> [EXERCISE DIRECTIONS]: In your copy of the records, include every word exactly and no pictures.

> [INPUT DATA]:
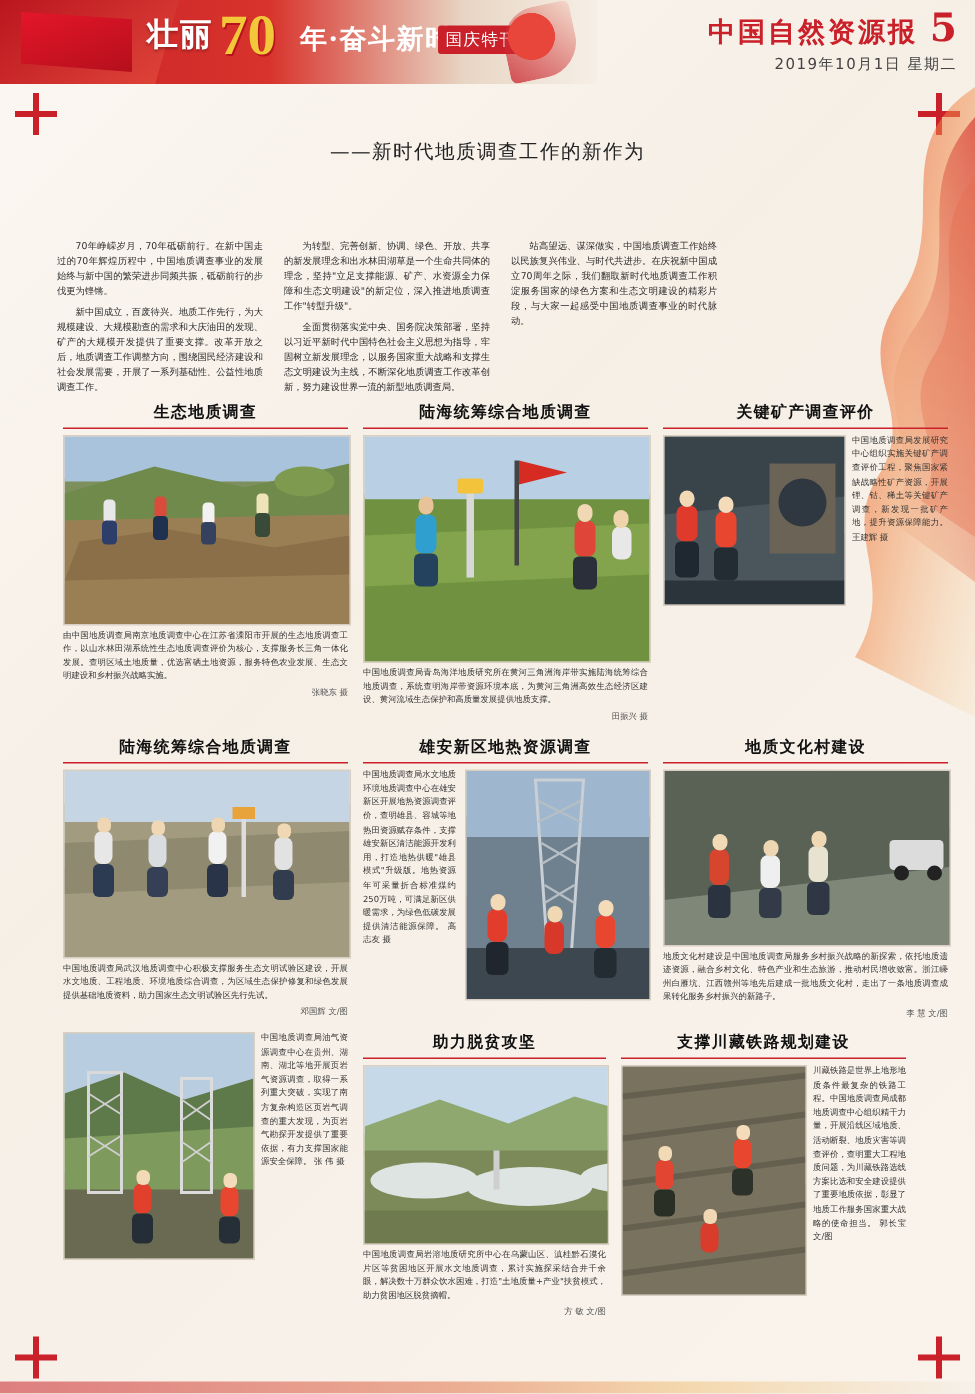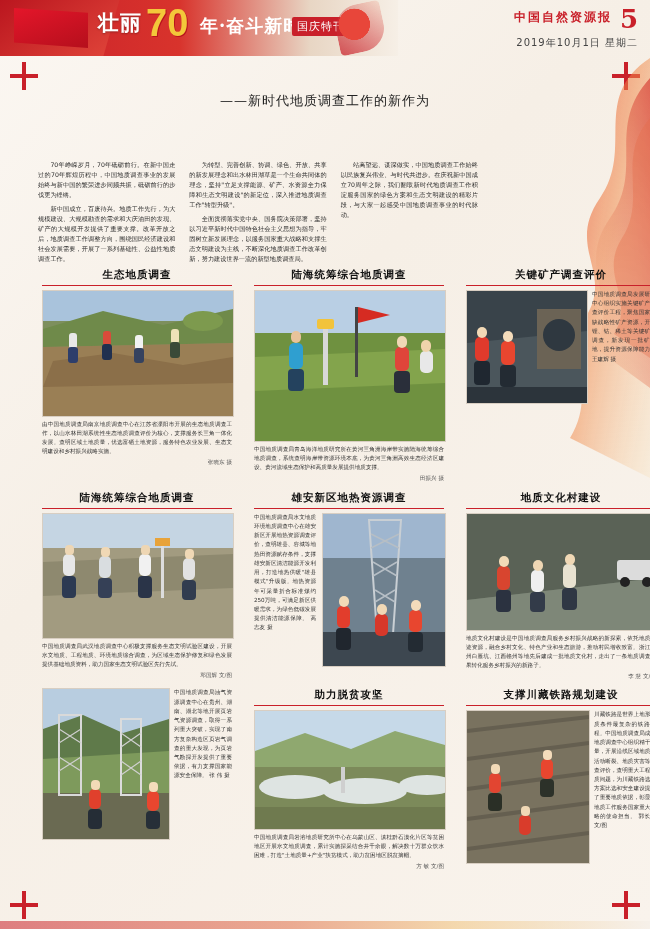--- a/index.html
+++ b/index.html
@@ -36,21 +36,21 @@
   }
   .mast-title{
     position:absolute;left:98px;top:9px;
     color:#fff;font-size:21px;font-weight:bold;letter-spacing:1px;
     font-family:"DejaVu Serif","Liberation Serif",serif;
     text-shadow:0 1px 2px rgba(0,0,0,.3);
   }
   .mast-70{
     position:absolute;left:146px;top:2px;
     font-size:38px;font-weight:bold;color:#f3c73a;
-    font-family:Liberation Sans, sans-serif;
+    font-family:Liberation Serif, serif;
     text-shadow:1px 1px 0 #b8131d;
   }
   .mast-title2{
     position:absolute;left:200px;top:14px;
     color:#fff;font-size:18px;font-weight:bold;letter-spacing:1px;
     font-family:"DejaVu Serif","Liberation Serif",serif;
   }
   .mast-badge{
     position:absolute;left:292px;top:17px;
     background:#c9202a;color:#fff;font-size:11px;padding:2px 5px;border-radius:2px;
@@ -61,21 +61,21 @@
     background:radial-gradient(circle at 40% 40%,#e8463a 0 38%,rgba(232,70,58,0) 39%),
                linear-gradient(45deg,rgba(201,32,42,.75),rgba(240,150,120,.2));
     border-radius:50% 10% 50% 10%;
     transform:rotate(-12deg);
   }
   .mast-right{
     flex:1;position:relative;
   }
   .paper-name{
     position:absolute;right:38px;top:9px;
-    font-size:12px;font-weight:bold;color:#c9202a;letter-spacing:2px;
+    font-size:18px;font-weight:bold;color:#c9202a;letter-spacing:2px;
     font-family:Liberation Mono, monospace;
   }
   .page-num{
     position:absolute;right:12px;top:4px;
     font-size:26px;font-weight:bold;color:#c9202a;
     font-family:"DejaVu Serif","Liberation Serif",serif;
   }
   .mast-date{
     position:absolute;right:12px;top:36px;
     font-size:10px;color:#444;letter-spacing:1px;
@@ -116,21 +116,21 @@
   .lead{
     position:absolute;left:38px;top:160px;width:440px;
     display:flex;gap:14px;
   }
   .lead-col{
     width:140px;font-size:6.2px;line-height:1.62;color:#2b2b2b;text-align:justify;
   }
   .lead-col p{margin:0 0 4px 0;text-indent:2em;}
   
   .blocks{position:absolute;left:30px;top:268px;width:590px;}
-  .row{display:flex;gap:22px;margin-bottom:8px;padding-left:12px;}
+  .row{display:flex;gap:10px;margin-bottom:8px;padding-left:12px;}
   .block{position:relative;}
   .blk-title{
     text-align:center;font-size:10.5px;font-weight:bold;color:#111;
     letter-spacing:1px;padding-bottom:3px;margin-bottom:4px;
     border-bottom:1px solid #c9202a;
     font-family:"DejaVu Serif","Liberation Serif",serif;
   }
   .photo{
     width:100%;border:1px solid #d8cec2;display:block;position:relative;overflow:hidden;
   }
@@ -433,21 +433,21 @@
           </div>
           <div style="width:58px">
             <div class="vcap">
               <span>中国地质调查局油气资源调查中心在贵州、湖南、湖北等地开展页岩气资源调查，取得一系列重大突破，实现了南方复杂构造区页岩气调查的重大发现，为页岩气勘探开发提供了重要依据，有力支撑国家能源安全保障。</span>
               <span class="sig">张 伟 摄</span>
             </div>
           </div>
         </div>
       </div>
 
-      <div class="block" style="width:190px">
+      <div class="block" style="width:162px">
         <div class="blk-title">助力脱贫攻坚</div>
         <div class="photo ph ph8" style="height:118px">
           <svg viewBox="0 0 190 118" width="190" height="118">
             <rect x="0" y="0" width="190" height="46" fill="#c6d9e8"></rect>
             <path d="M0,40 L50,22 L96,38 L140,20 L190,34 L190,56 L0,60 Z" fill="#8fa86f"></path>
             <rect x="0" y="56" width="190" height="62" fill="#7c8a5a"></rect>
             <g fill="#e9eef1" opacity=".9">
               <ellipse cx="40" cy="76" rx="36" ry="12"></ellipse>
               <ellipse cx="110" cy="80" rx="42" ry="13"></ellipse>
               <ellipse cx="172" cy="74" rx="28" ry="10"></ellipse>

> [WRITTEN REPLY]:
--- a/index.html
+++ b/index.html
@@ -36,21 +36,21 @@
   }
   .mast-title{
     position:absolute;left:98px;top:9px;
     color:#fff;font-size:21px;font-weight:bold;letter-spacing:1px;
     font-family:"DejaVu Serif","Liberation Serif",serif;
     text-shadow:0 1px 2px rgba(0,0,0,.3);
   }
   .mast-70{
     position:absolute;left:146px;top:2px;
     font-size:38px;font-weight:bold;color:#f3c73a;
-    font-family:Liberation Sans, sans-serif;
+    font-family:Liberation Serif, serif;
     text-shadow:1px 1px 0 #b8131d;
   }
   .mast-title2{
     position:absolute;left:200px;top:14px;
     color:#fff;font-size:18px;font-weight:bold;letter-spacing:1px;
     font-family:"DejaVu Serif","Liberation Serif",serif;
   }
   .mast-badge{
     position:absolute;left:292px;top:17px;
     background:#c9202a;color:#fff;font-size:11px;padding:2px 5px;border-radius:2px;
@@ -61,21 +61,21 @@
     background:radial-gradient(circle at 40% 40%,#e8463a 0 38%,rgba(232,70,58,0) 39%),
                linear-gradient(45deg,rgba(201,32,42,.75),rgba(240,150,120,.2));
     border-radius:50% 10% 50% 10%;
     transform:rotate(-12deg);
   }
   .mast-right{
     flex:1;position:relative;
   }
   .paper-name{
     position:absolute;right:38px;top:9px;
-    font-size:12px;font-weight:bold;color:#c9202a;letter-spacing:2px;
+    font-size:18px;font-weight:bold;color:#c9202a;letter-spacing:2px;
     font-family:Liberation Mono, monospace;
   }
   .page-num{
     position:absolute;right:12px;top:4px;
     font-size:26px;font-weight:bold;color:#c9202a;
     font-family:"DejaVu Serif","Liberation Serif",serif;
   }
   .mast-date{
     position:absolute;right:12px;top:36px;
     font-size:10px;color:#444;letter-spacing:1px;
@@ -116,21 +116,21 @@
   .lead{
     position:absolute;left:38px;top:160px;width:440px;
     display:flex;gap:14px;
   }
   .lead-col{
     width:140px;font-size:6.2px;line-height:1.62;color:#2b2b2b;text-align:justify;
   }
   .lead-col p{margin:0 0 4px 0;text-indent:2em;}
   
   .blocks{position:absolute;left:30px;top:268px;width:590px;}
-  .row{display:flex;gap:22px;margin-bottom:8px;padding-left:12px;}
+  .row{display:flex;gap:10px;margin-bottom:8px;padding-left:12px;}
   .block{position:relative;}
   .blk-title{
     text-align:center;font-size:10.5px;font-weight:bold;color:#111;
     letter-spacing:1px;padding-bottom:3px;margin-bottom:4px;
     border-bottom:1px solid #c9202a;
     font-family:"DejaVu Serif","Liberation Serif",serif;
   }
   .photo{
     width:100%;border:1px solid #d8cec2;display:block;position:relative;overflow:hidden;
   }
@@ -433,21 +433,21 @@
           </div>
           <div style="width:58px">
             <div class="vcap">
               <span>中国地质调查局油气资源调查中心在贵州、湖南、湖北等地开展页岩气资源调查，取得一系列重大突破，实现了南方复杂构造区页岩气调查的重大发现，为页岩气勘探开发提供了重要依据，有力支撑国家能源安全保障。</span>
               <span class="sig">张 伟 摄</span>
             </div>
           </div>
         </div>
       </div>
 
-      <div class="block" style="width:190px">
+      <div class="block" style="width:162px">
         <div class="blk-title">助力脱贫攻坚</div>
         <div class="photo ph ph8" style="height:118px">
           <svg viewBox="0 0 190 118" width="190" height="118">
             <rect x="0" y="0" width="190" height="46" fill="#c6d9e8"></rect>
             <path d="M0,40 L50,22 L96,38 L140,20 L190,34 L190,56 L0,60 Z" fill="#8fa86f"></path>
             <rect x="0" y="56" width="190" height="62" fill="#7c8a5a"></rect>
             <g fill="#e9eef1" opacity=".9">
               <ellipse cx="40" cy="76" rx="36" ry="12"></ellipse>
               <ellipse cx="110" cy="80" rx="42" ry="13"></ellipse>
               <ellipse cx="172" cy="74" rx="28" ry="10"></ellipse>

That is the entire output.